Prompt. Reproduce exactly the lines below from the one containing "Key Cabinet 40 Key Lockable Key Safe: 4 -> 1" through the one containing "MASTER PRO SERIES 6127D PADLOCK: none -> 1", including both, and nothing else.

Top of Source data

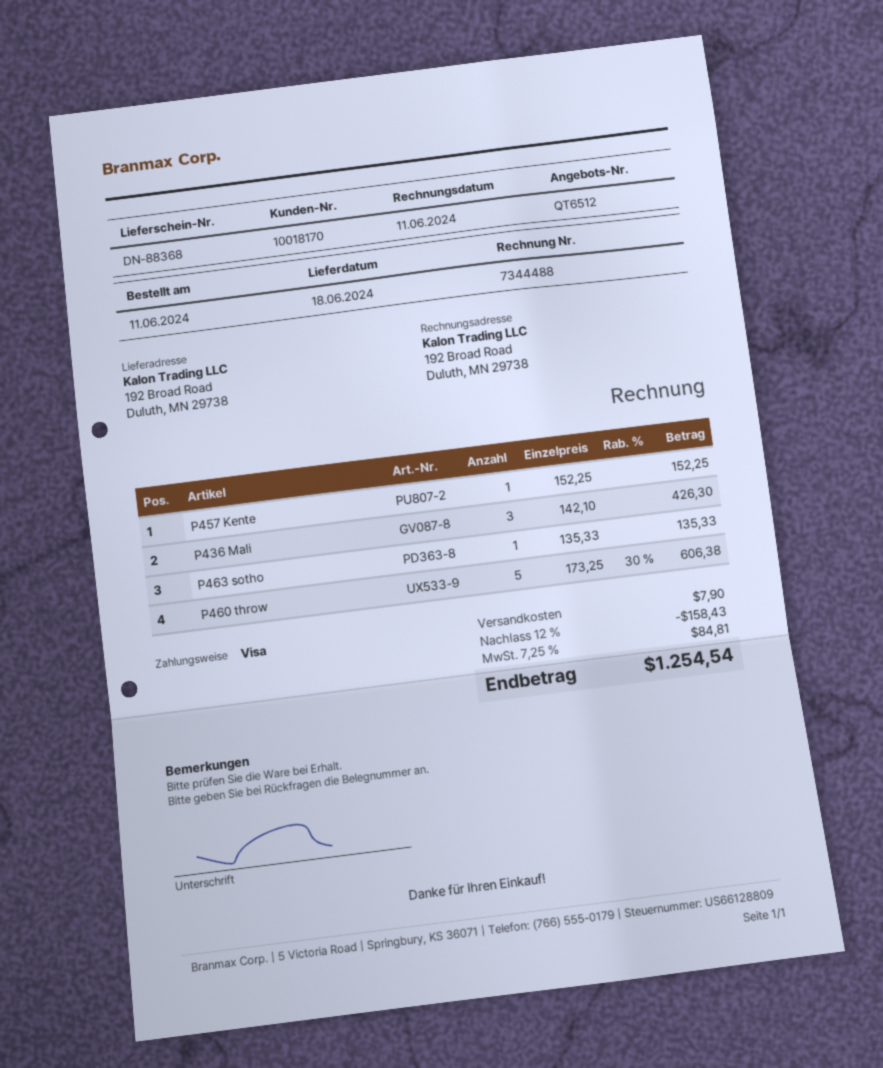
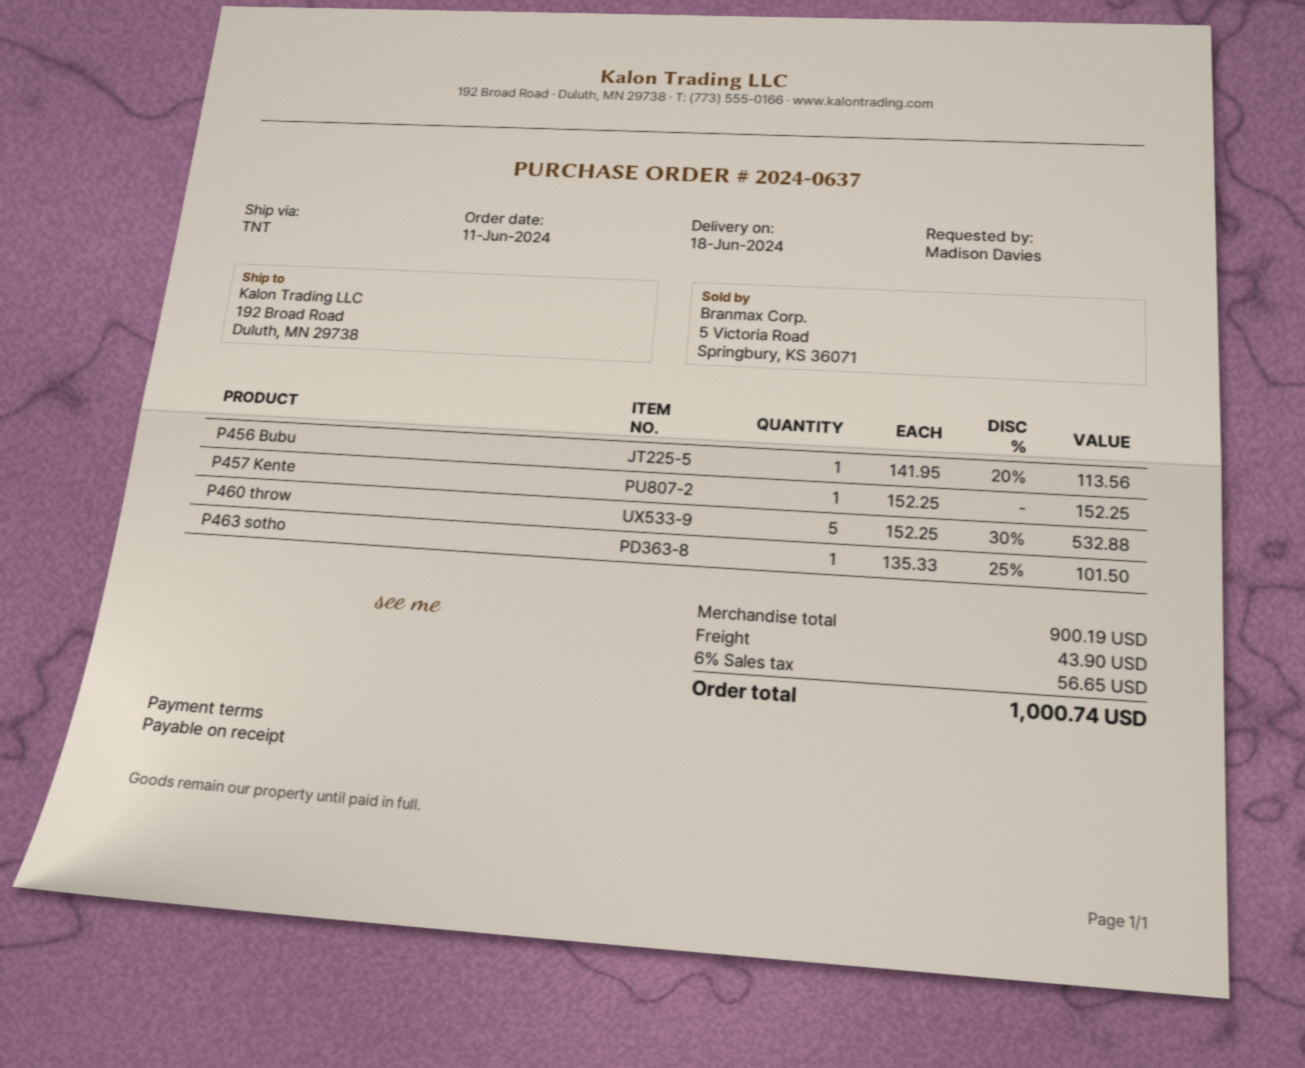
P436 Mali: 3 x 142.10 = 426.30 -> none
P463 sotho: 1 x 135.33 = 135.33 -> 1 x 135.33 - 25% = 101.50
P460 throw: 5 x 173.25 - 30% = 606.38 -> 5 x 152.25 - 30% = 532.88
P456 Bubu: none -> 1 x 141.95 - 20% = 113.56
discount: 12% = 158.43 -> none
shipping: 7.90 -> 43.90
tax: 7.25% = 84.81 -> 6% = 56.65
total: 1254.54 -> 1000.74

Bottom of Source data
Top of Source data

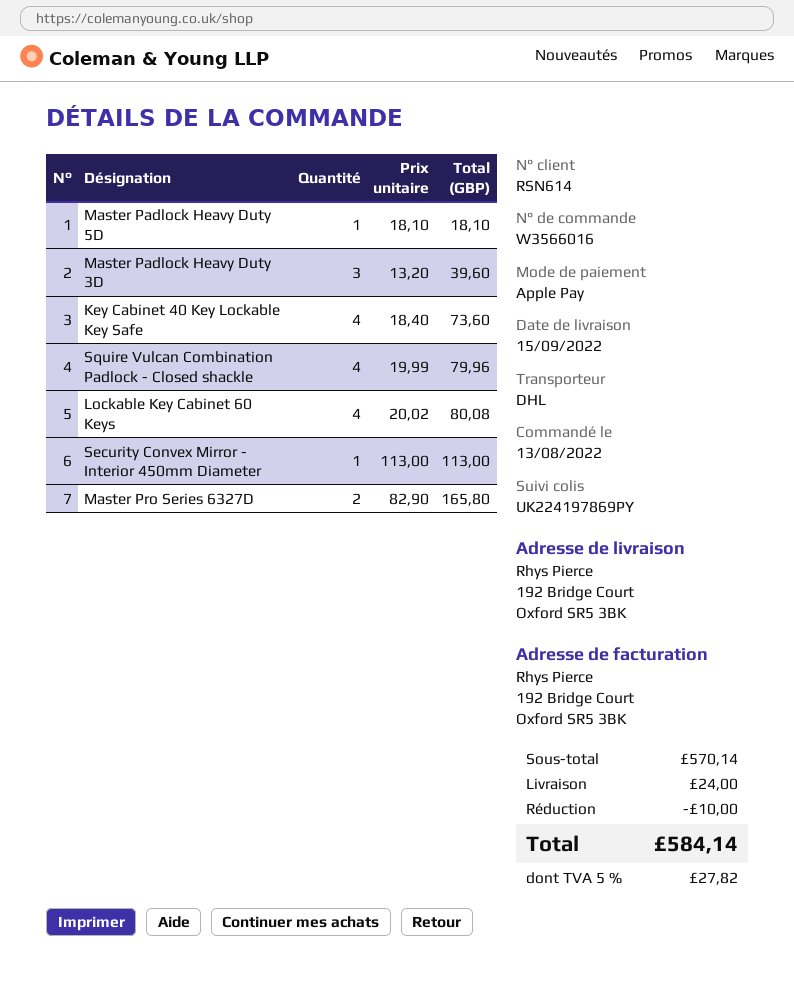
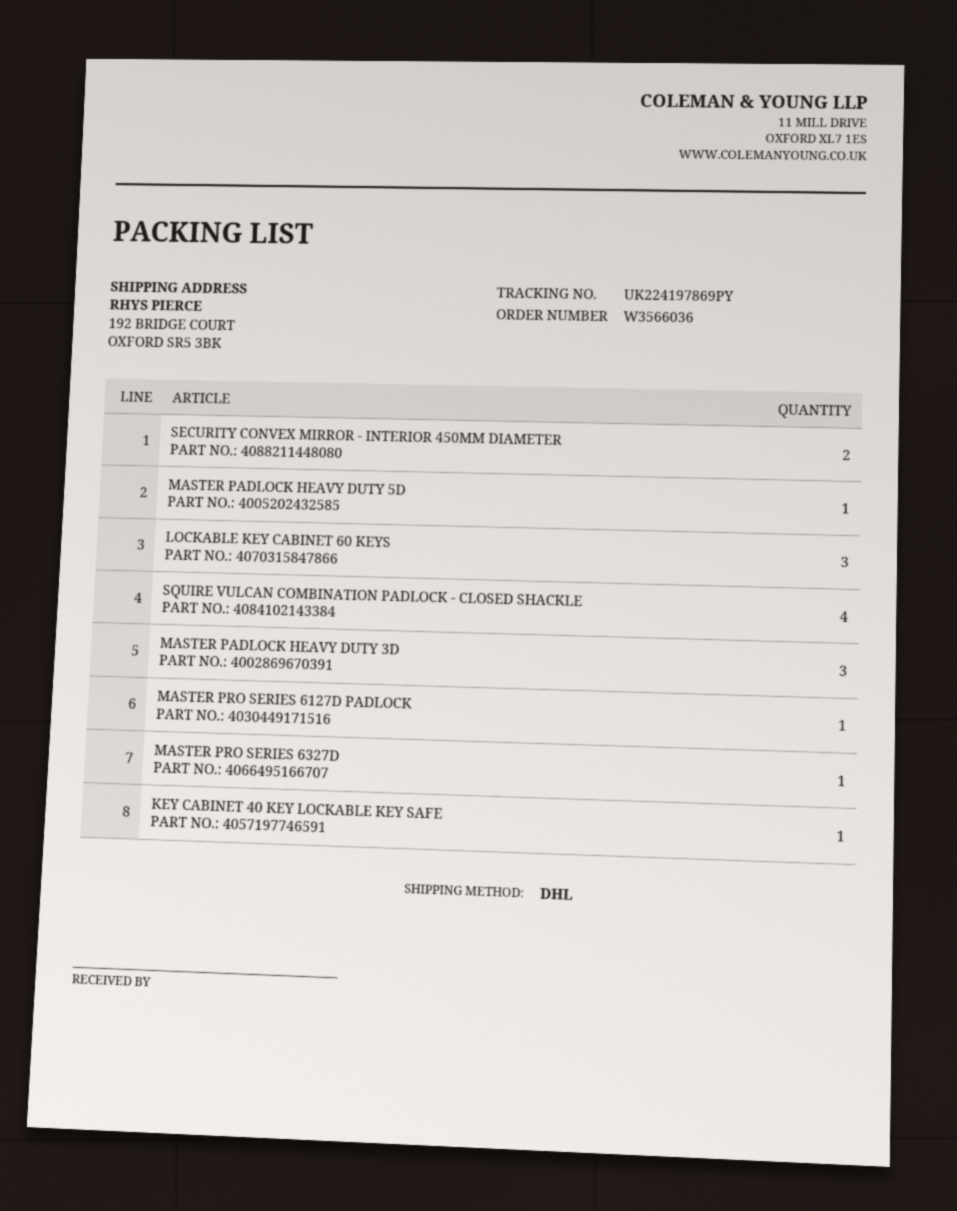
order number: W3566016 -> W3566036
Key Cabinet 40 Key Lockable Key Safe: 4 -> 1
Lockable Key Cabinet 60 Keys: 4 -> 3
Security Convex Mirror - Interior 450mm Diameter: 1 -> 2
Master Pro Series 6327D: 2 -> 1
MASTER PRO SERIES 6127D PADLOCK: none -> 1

Bottom of Source data

Exercise answer.
Key Cabinet 40 Key Lockable Key Safe: 4 -> 1
Lockable Key Cabinet 60 Keys: 4 -> 3
Security Convex Mirror - Interior 450mm Diameter: 1 -> 2
Master Pro Series 6327D: 2 -> 1
MASTER PRO SERIES 6127D PADLOCK: none -> 1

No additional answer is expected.